Oh, WTH. Here's a go at it. Suppose each resistor is 10 ohms and you have six of them arranged in a two-parallel, wye configuration. So the resistance in each leg is 5 ohms to start with. Then one resistor opens so that two legs are still 5 ohms, but the third leg is now 10 ohms, and line-line voltage is 100V. Using the wye-delta transformations (say the 'C' phase has the faulty resistor)....
Zab = (Zoa*Zob + Zog*Zoc + Zoc*Zoa) / Zoc Zab = (5*5 + 5*10 + 10*5)/10 = 12.5 ohm Zbc = (5*5 + 5*10 + 10*5)/5 = 25 ohm Zca = (5*5 + 5*10 + 10*5)/5 = 25 ohm
So the current through Zab = 100/12.5 = 8 amps, through Zbc = 4 amps and through Zca = 4 amps. Now, 'by inspection' since the currents through Zbc and Zca are equal and inphase with their respective line-line voltages, they are the easiest to sum.

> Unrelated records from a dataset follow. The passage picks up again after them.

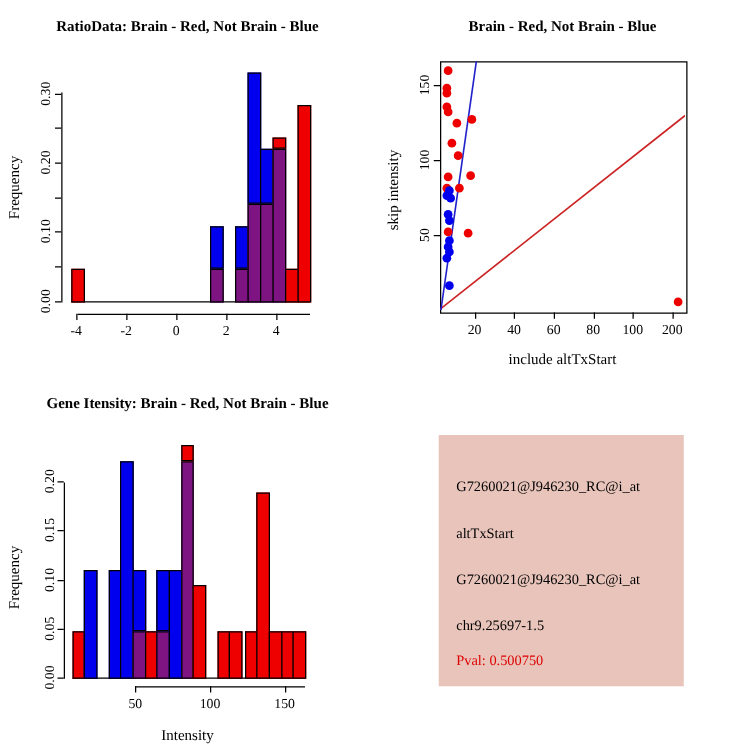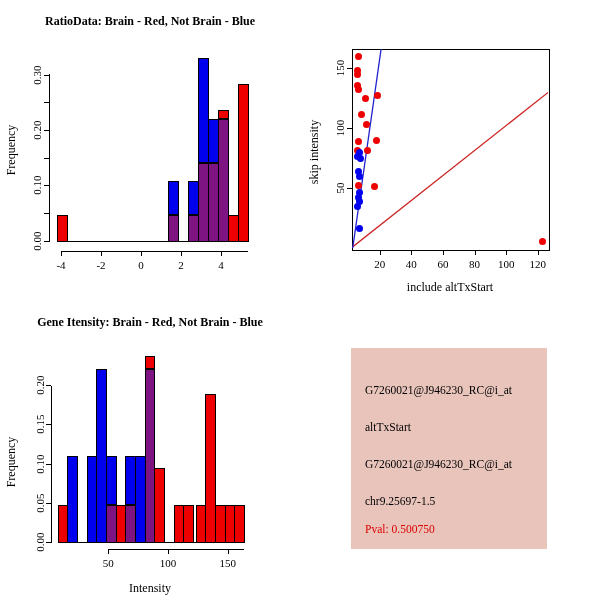"Brain - Red, Not Brain" div.title { html: none -> <div>Brain - Red, Not Brain - Blue</div> }
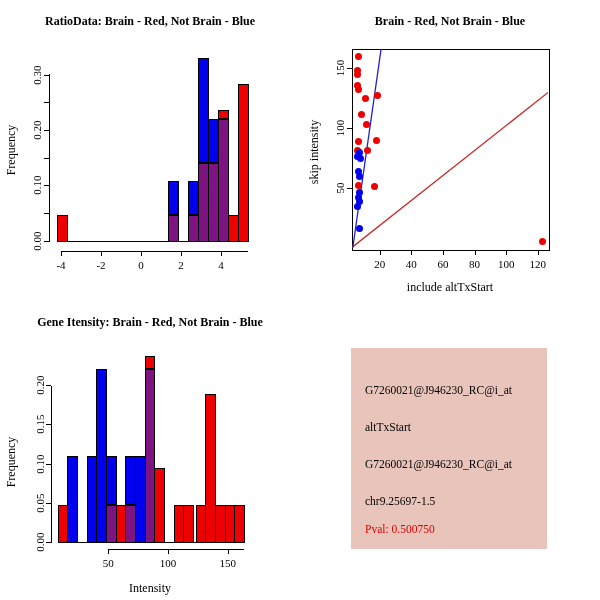"120" div.htick { text: 120 -> 200 }
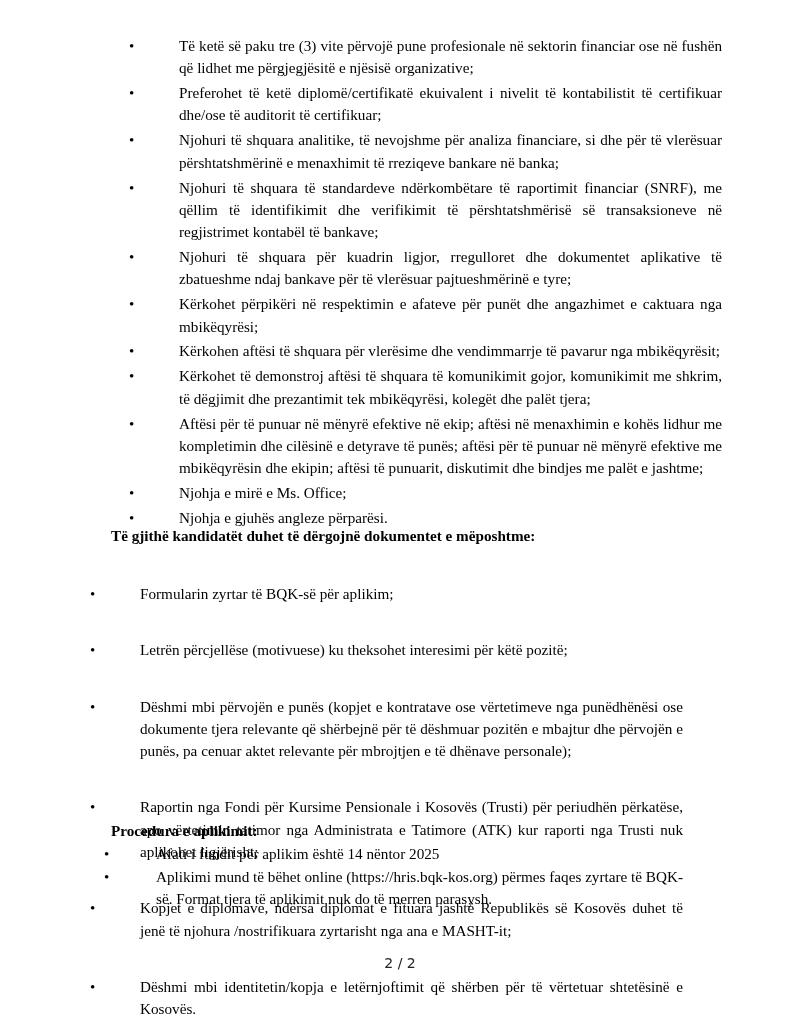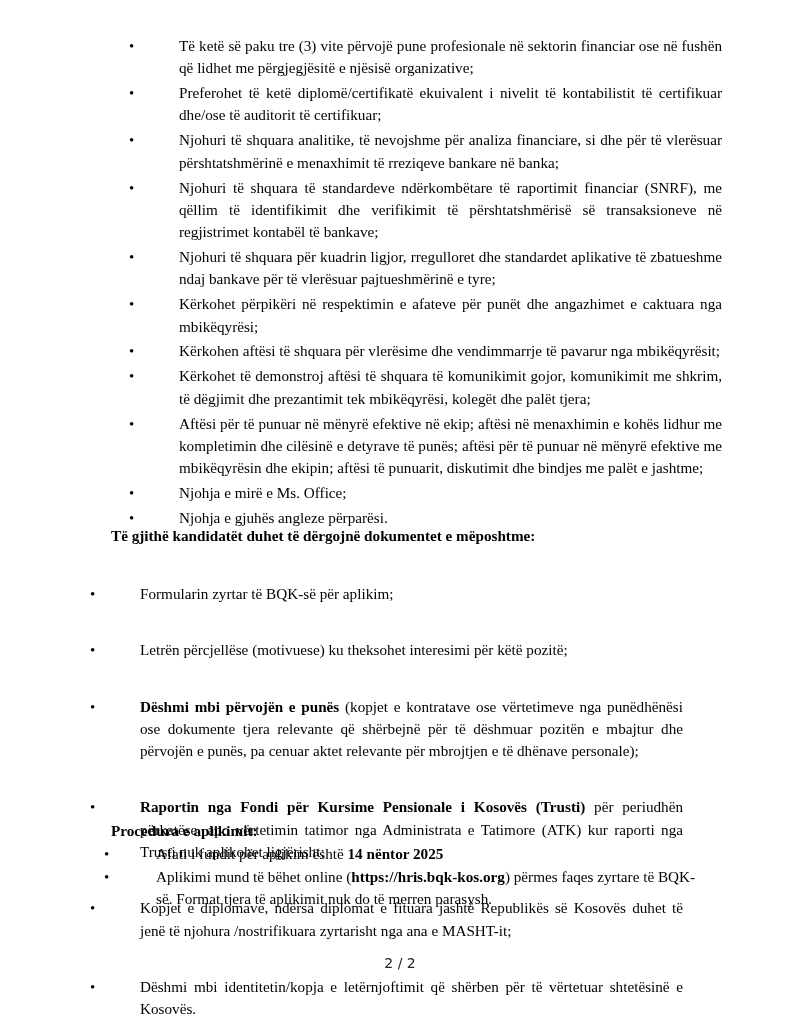"Njohuri të shquara për kuadrin" li { text: standardet -> dokumentet }
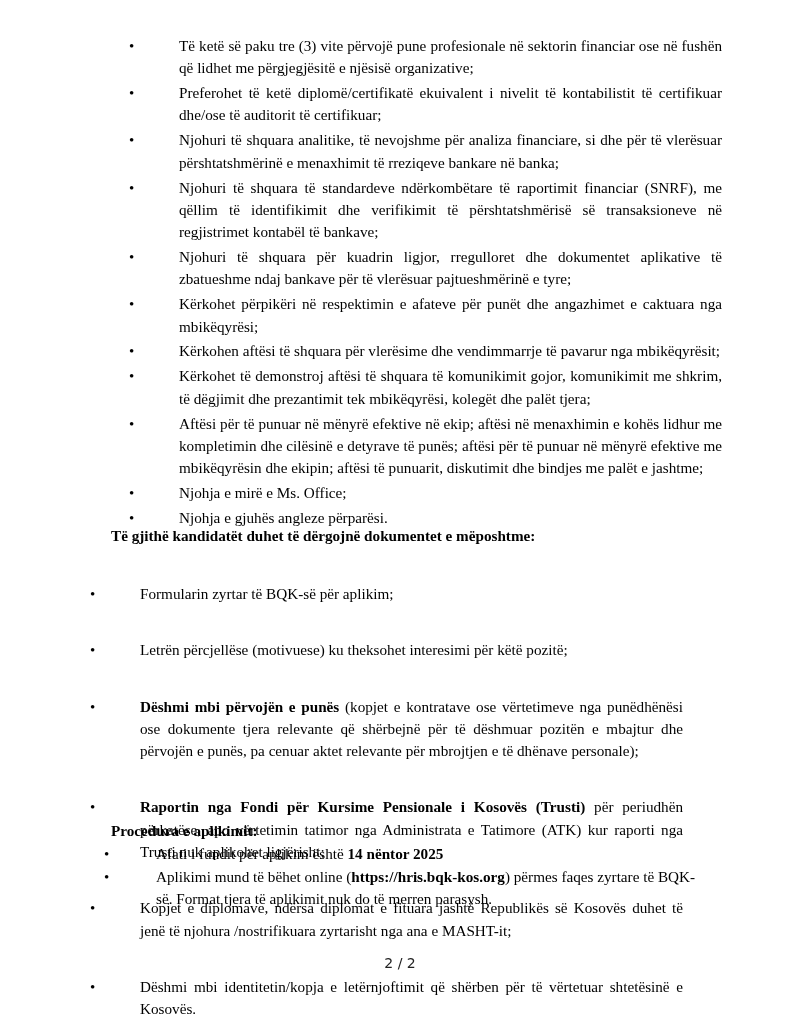"Dëshmi mbi përvojën e punës" b { font-weight: bold -> normal }
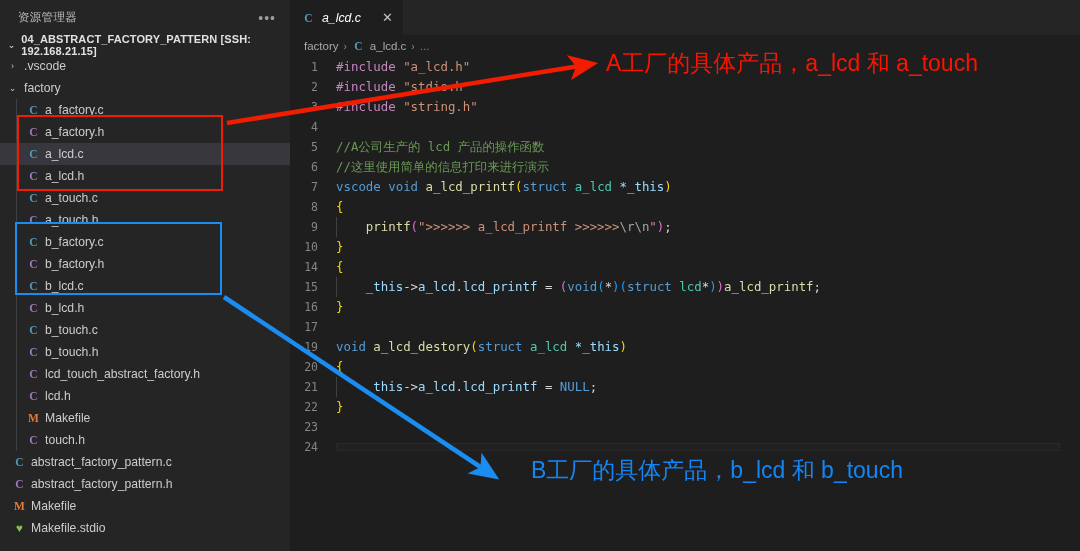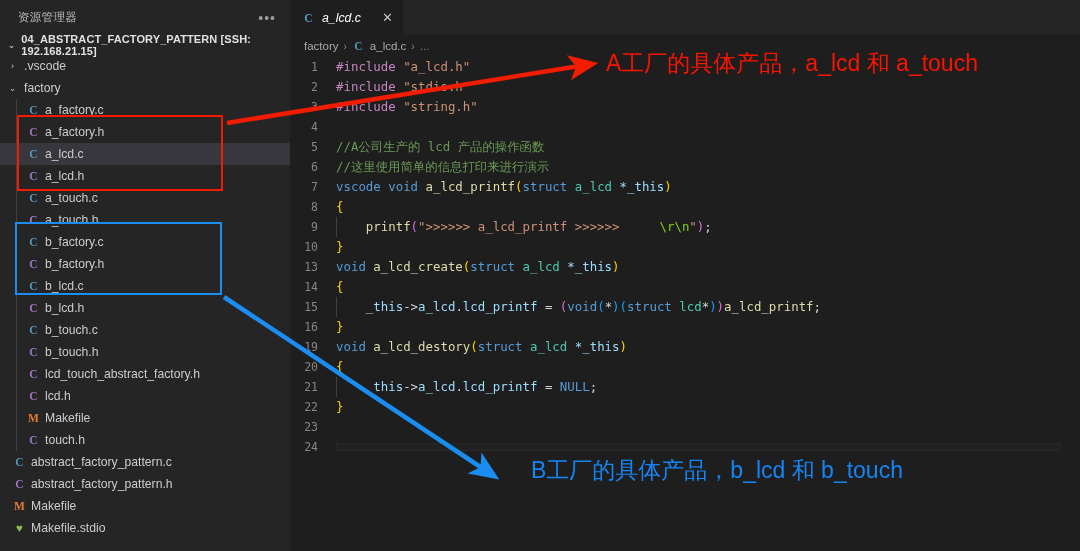"\r\n" .esc { color: #84cc16 -> #a3a3a3; margin-left: 40px -> none }
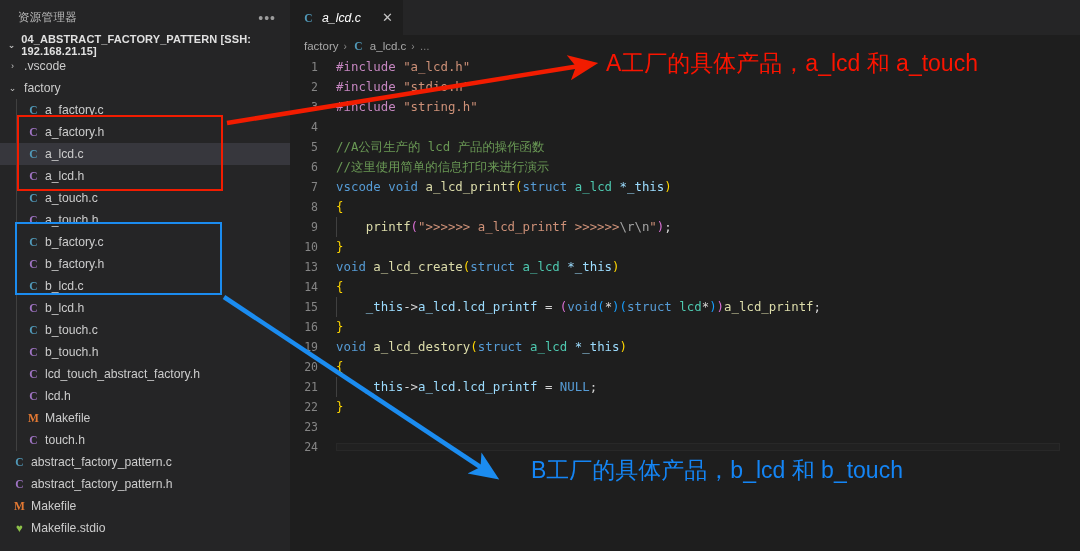"13" div.cline { html: <div><span>13</span><span><span>void </span><span>a_lcd_create</span><span>(</span><span>struct </span><span>a_lcd </span><span>*_this</span><span>)</span></span></div> -> none }
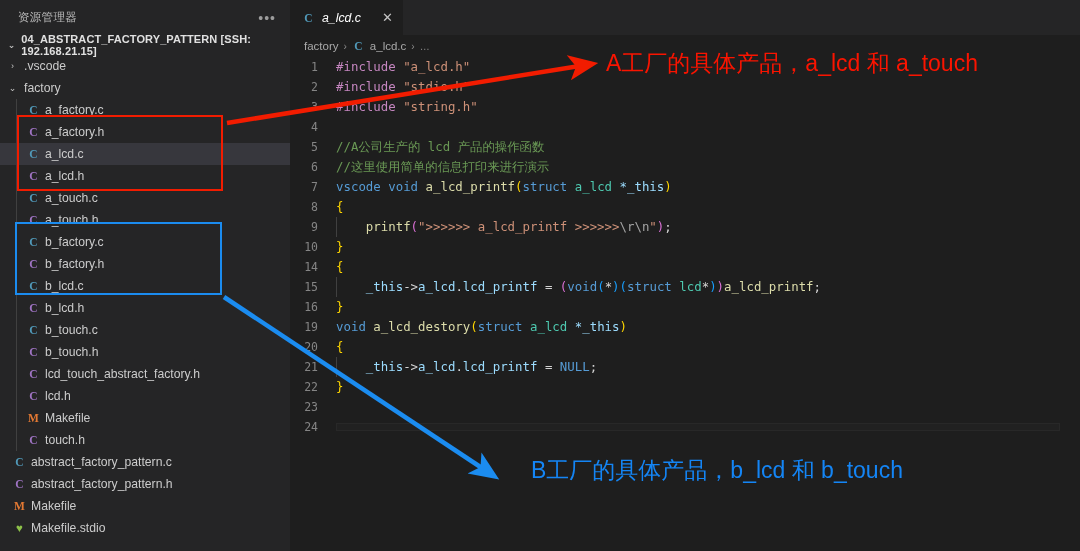"17" div.cline { html: none -> <div><span>17</span><span></span></div> }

But the others can be properly summed as well, just be sure to consider the angles involved. I'll leave the vector addition as 'an excercise', but I believe you will find each of the two delta legs attached to the C line (Zbc and Zca) will contribute cos(30)*4 amps to the line current so the total line current is cos(30)*8 = ~6.93 amps. (for those interested, sin(30)*4 = 2 amps of the current in Zbc will 'cancel' sin(30)*4 = 2 amps of the current in Zca. And notice that sqrt(3)*4 ~6.93)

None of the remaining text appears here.